## [Problem requirements]
Drop the pictures from the entries below, then reproduce the rest exactly.

(Dataset entries)

Segment Open

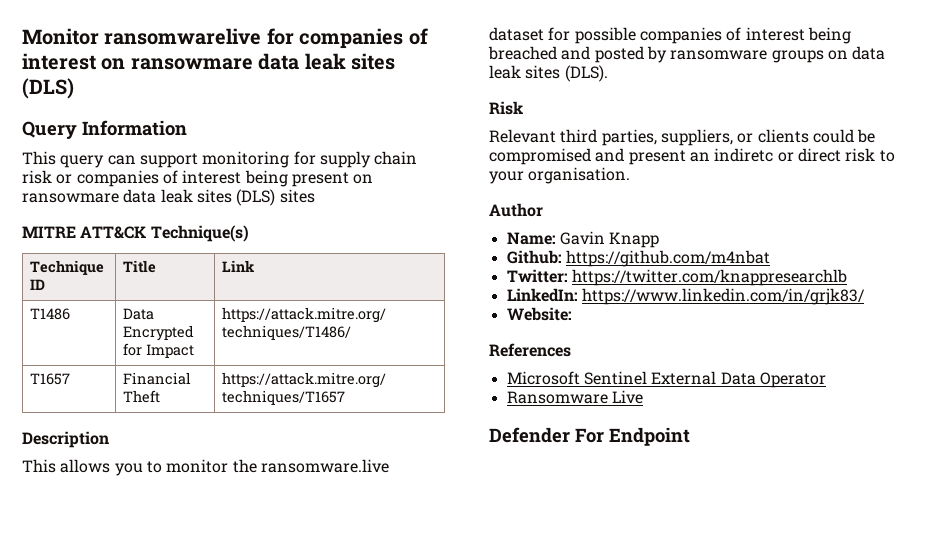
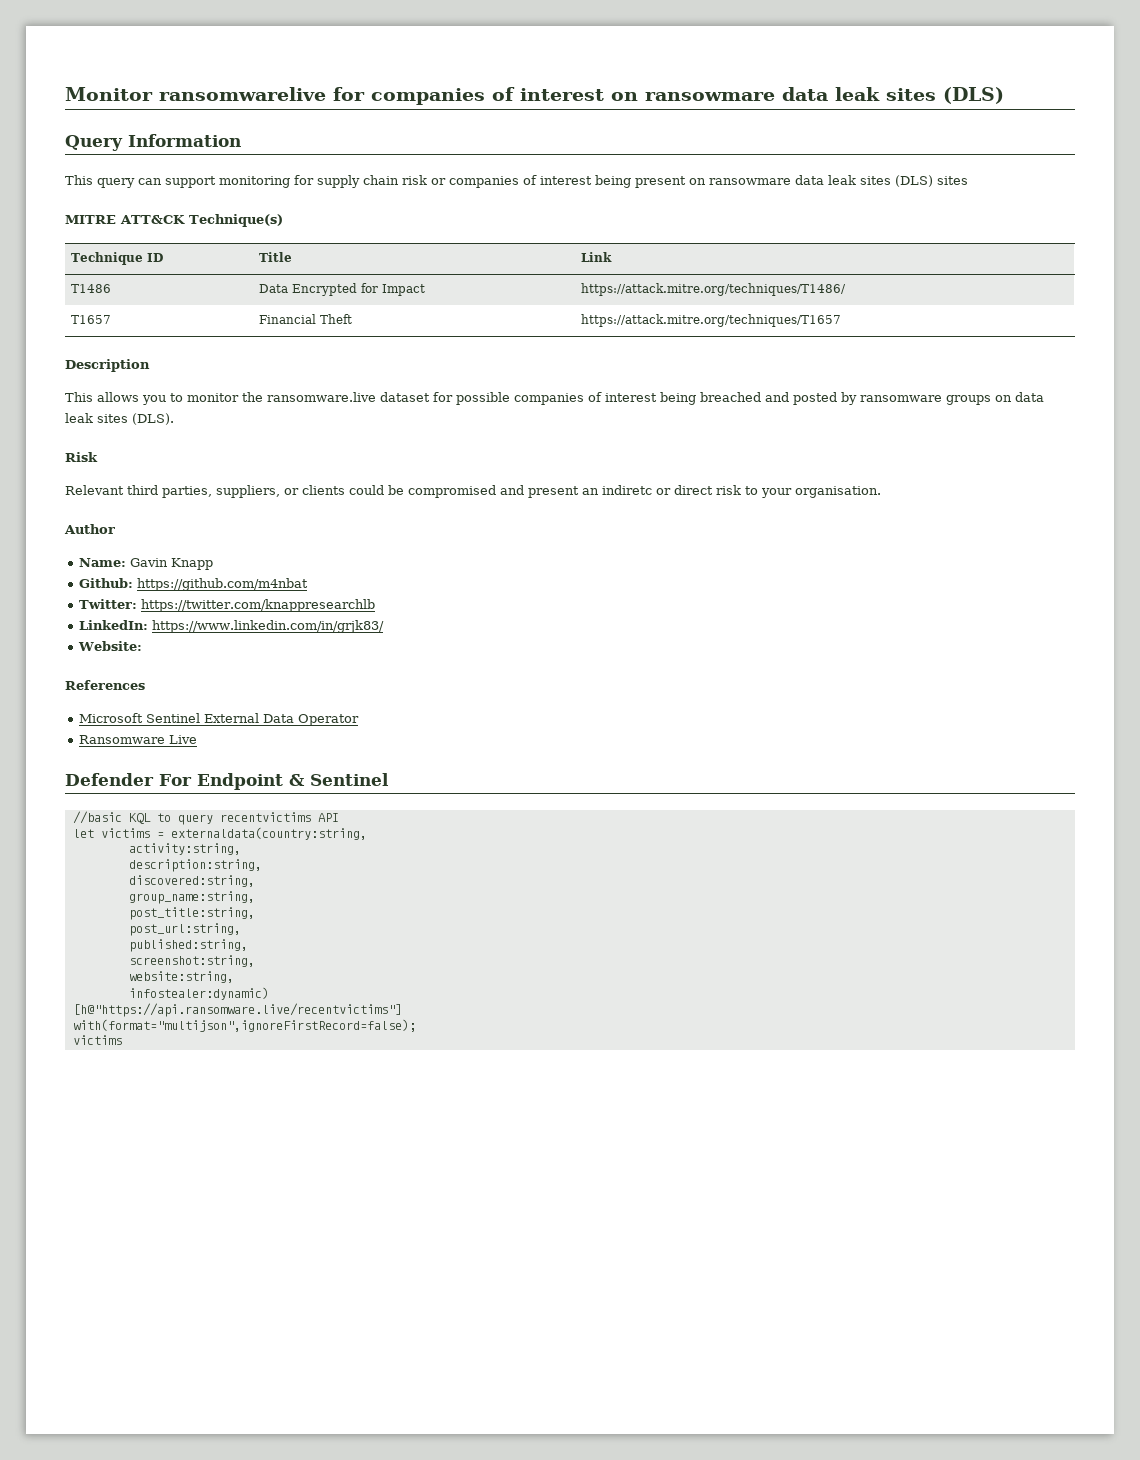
- Defender For Endpoint
+ Defender For Endpoint & Sentinel
+ //basic KQL to query recentvictims API
+ let victims = externaldata(country:string,
+ activity:string,
+ description:string,
+ discovered:string,
+ group_name:string,
+ post_title:string,
+ post_url:string,
+ published:string,
+ screenshot:string,
+ website:string,
+ infostealer:dynamic)
+ [h@"https://api.ransomware.live/recentvictims"]
+ with(format="multijson",ignoreFirstRecord=false);
+ victims

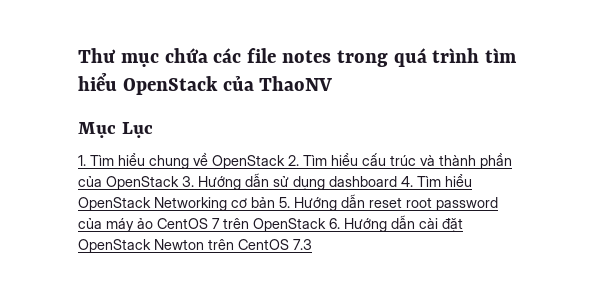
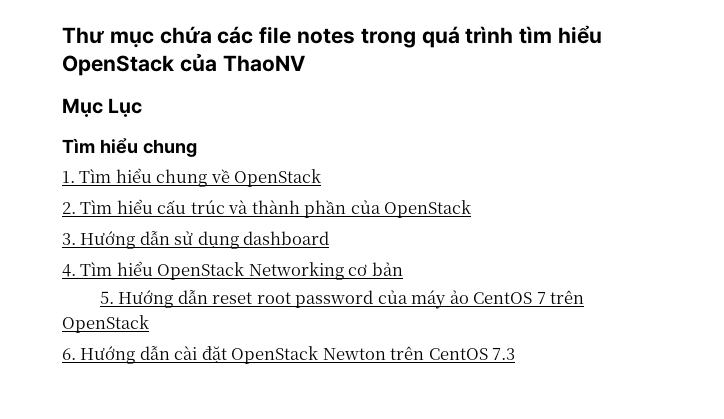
  Mục Lục
+ Tìm hiểu chung
- 1. Tìm hiểu chung về OpenStack 2. Tìm hiểu cấu trúc và thành phần của OpenStack 3. Hướng dẫn sử dụng dashboard 4. Tìm hiểu OpenStack Networking cơ bản 5. Hướng dẫn reset root password của máy ảo CentOS 7 trên OpenStack 6. Hướng dẫn cài đặt OpenStack Newton trên CentOS 7.3
+ 1. Tìm hiểu chung về OpenStack
+ 2. Tìm hiểu cấu trúc và thành phần của OpenStack
+ 3. Hướng dẫn sử dụng dashboard
+ 4. Tìm hiểu OpenStack Networking cơ bản
+ 5. Hướng dẫn reset root password của máy ảo CentOS 7 trên OpenStack
+ 6. Hướng dẫn cài đặt OpenStack Newton trên CentOS 7.3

Segment Closed

## [Exercise output]
- Defender For Endpoint
+ Defender For Endpoint & Sentinel
+ //basic KQL to query recentvictims API
+ let victims = externaldata(country:string,
+ activity:string,
+ description:string,
+ discovered:string,
+ group_name:string,
+ post_title:string,
+ post_url:string,
+ published:string,
+ screenshot:string,
+ website:string,
+ infostealer:dynamic)
+ [h@"https://api.ransomware.live/recentvictims"]
+ with(format="multijson",ignoreFirstRecord=false);
+ victims

  Mục Lục
+ Tìm hiểu chung
- 1. Tìm hiểu chung về OpenStack 2. Tìm hiểu cấu trúc và thành phần của OpenStack 3. Hướng dẫn sử dụng dashboard 4. Tìm hiểu OpenStack Networking cơ bản 5. Hướng dẫn reset root password của máy ảo CentOS 7 trên OpenStack 6. Hướng dẫn cài đặt OpenStack Newton trên CentOS 7.3
+ 1. Tìm hiểu chung về OpenStack
+ 2. Tìm hiểu cấu trúc và thành phần của OpenStack
+ 3. Hướng dẫn sử dụng dashboard
+ 4. Tìm hiểu OpenStack Networking cơ bản
+ 5. Hướng dẫn reset root password của máy ảo CentOS 7 trên OpenStack
+ 6. Hướng dẫn cài đặt OpenStack Newton trên CentOS 7.3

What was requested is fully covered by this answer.